Cette classe a le goût de l’autorité et du prestige, elle ignore celui de l’austérité et de l’humilité. Contrairement à ce qui s’est passé à partir du moyen âge, la naissance de l’Etat post colonial est beaucoup moins la résultante des changements sociaux qui ont accompagné l’émergence des structures autonomes (division du travail, bureaucratie professionnelle, surplus agricole dégagé etc…) que le produit d’un bricolage institutionnel visant à introduire dans l’espace politique des formes d’organisation parfaitement étrangères aux codes culturels et aux ressources de l’Etat. Il est le résultat de contradictions externe que de changements internes.

L’Algérie indépendance n’est pas née par voie naturelle mais à la suite d’une césarienne. Cela laisse des cicatrices. Ce qui n’est pas le cas de l’histoire des sociétés européennes. En effet, dès la fin du XVIIIe siècle, s’est imposée une idée neuve du bonheur immédiat. Ce bonheur se mesure à l’aune des biens consommés sur terre. En contrepartie de ce bonheur matériel s’est développé simultanément une idéologie productiviste où le travail est une valeur sur laquelle se fonde les économies.

C’est à partir du moment où la société européenne est parvenue à dégager un surplus agricole lui permettant de libérer une partie de la population active pour asseoir une industrie qu’un pouvoir démocratique a pu émerger. Cette démocratie permet à celui qui fournit du travail de mieux saisir les contreparties de ses efforts tout en se libérant du pouvoir en place. Les régimes autoritaires ont été tenu en échec en Angleterre et en France parce qu’une classe sociale a pu entreprendre le développement industriel qui a fourni un surplus économique indépendamment de L’Etat.
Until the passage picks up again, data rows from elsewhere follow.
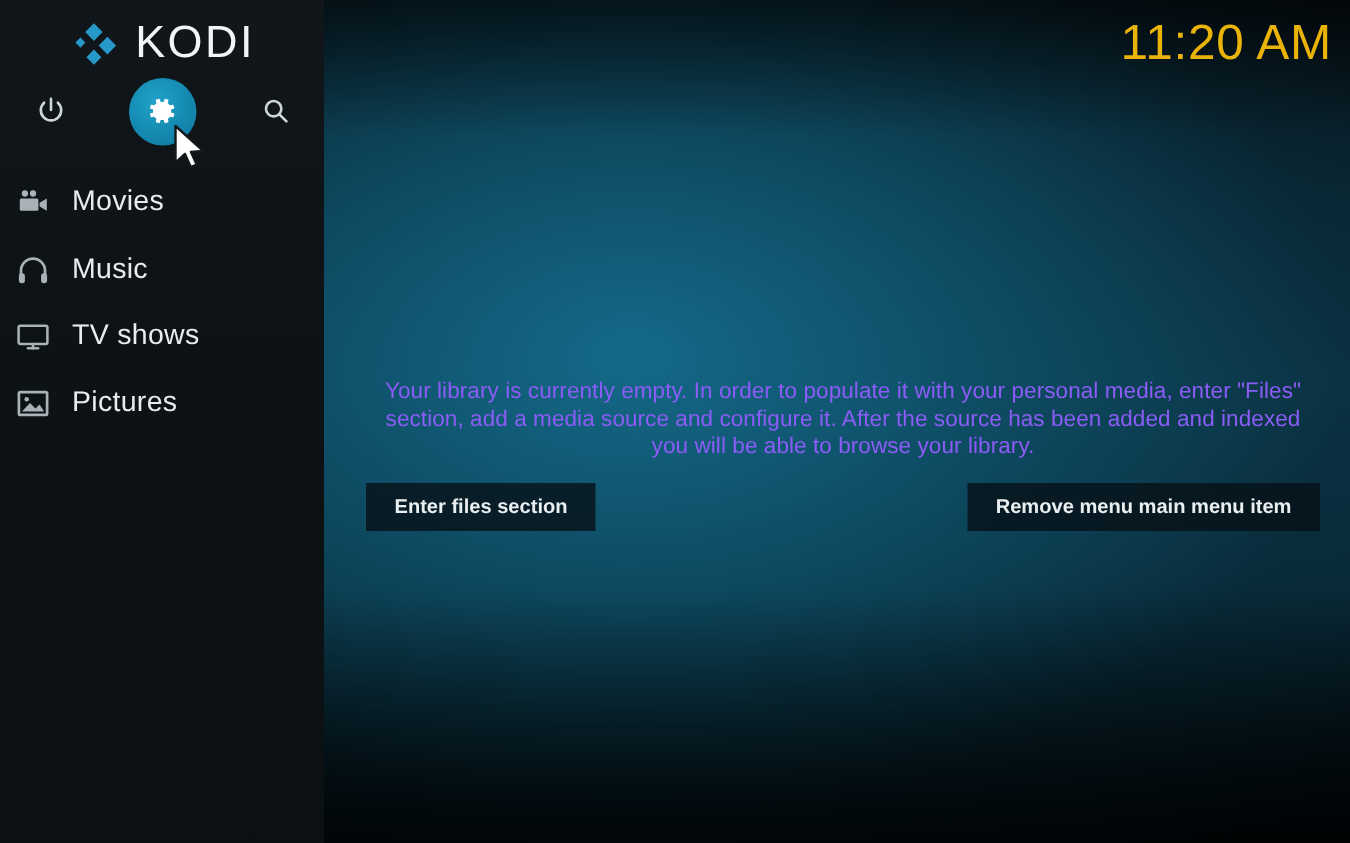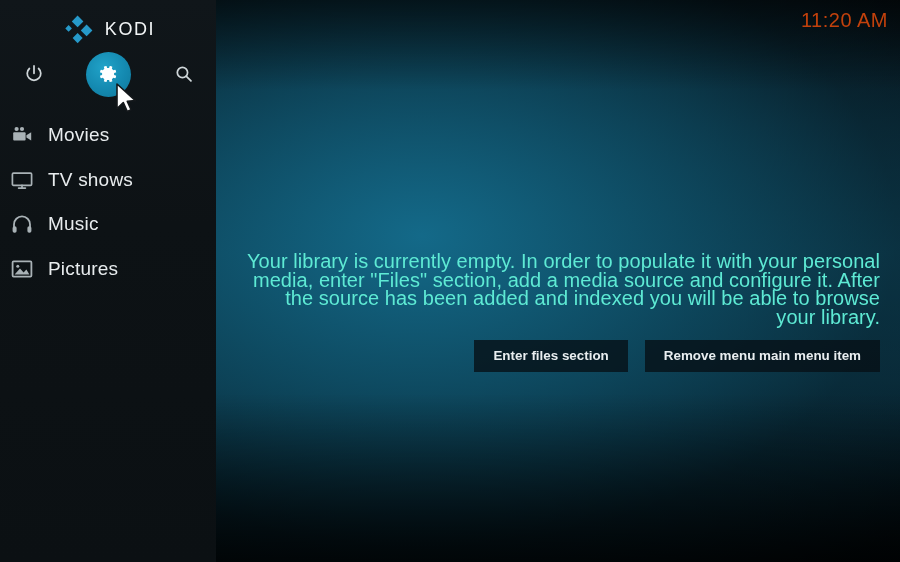"KODI" .logo-text { font-size: 18px -> 30px }
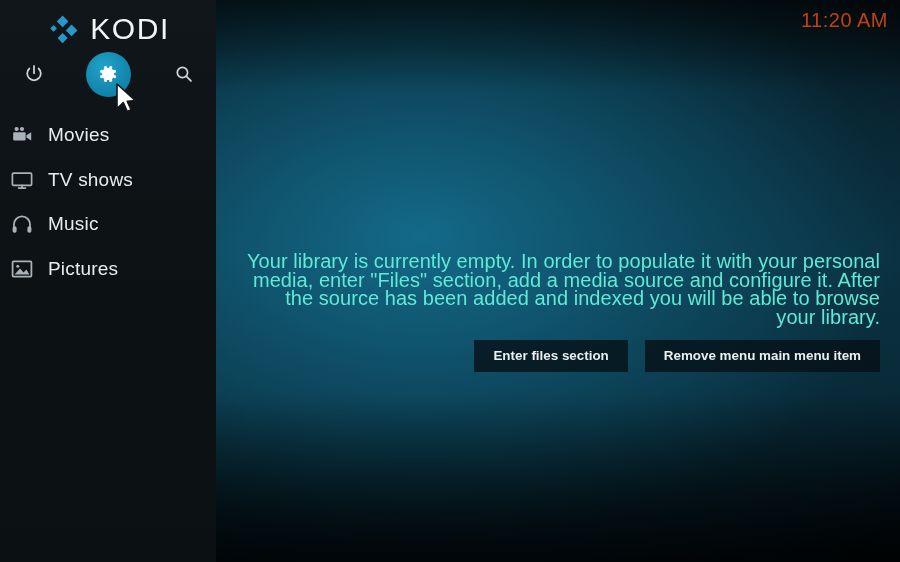"11:20 AM" #clock { color: #c2410c -> #eab308; font-size: 20px -> 33px }
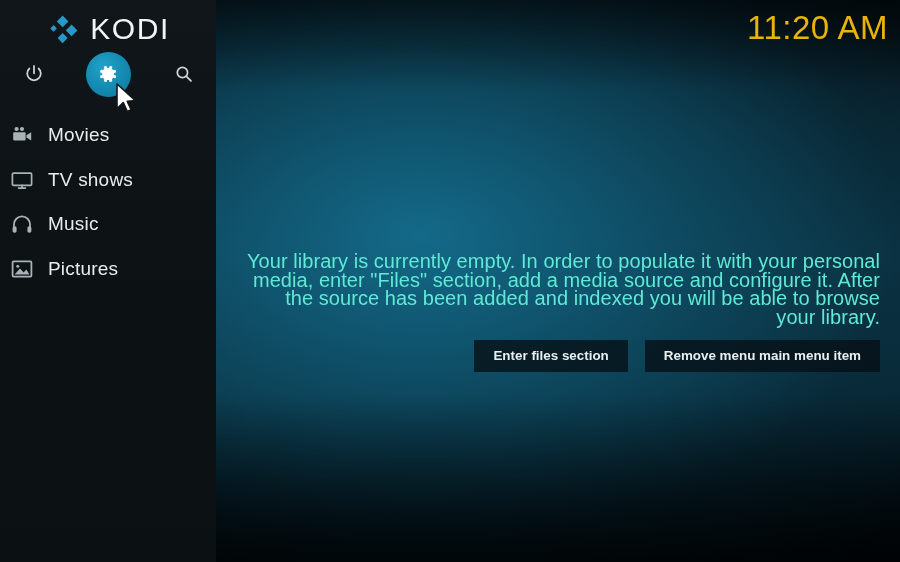"TV shows" div.menu-item { order: before "Music" -> after "Music" }
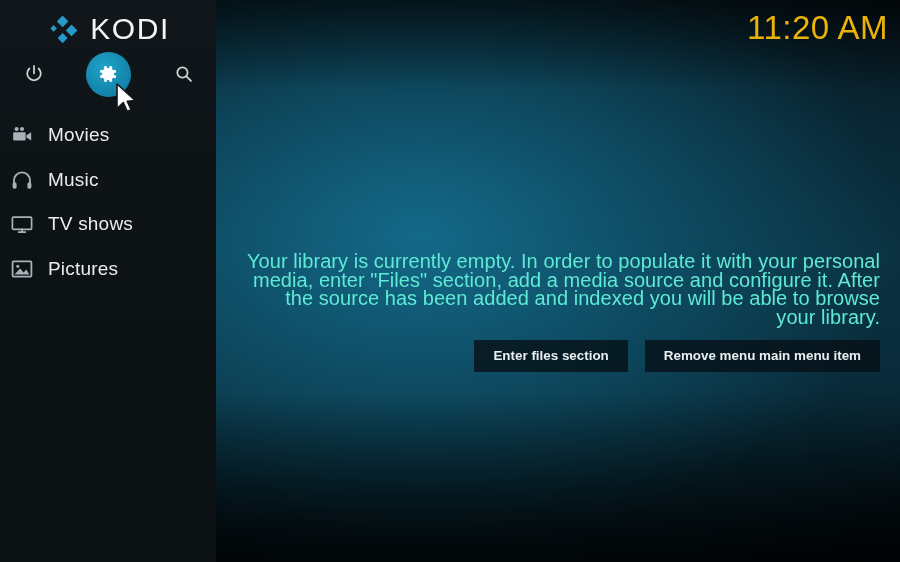"Your library is currently empty." #empty-message { color: #5eead4 -> #8b5cf6; font-size: 20px -> 15px; text-align: right -> none }
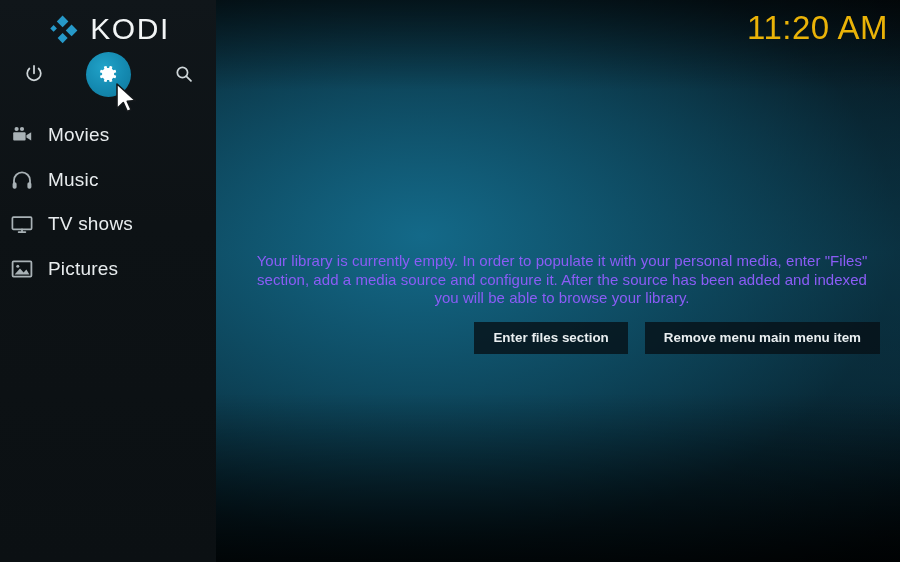"Enter files section" .btn-row { justify-content: flex-end -> space-between }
L’Algérie a arraché son indépendance par l’emploi de la ruse, elle a raté son développement par manque d’intelligence. Elle n’a pas su coudre la peau du renard avec celle du lion. Elle n’avait pas de fil ni aiguille. Soixante ans après le recouvrement de son indépendance, elle souffre de l’absence d’une bourgeoisie entrepreneuriale et d’une classe ouvrière laborieuse. Pourtant, ce ne sont pas les pétrodollars qui ont fait défaut.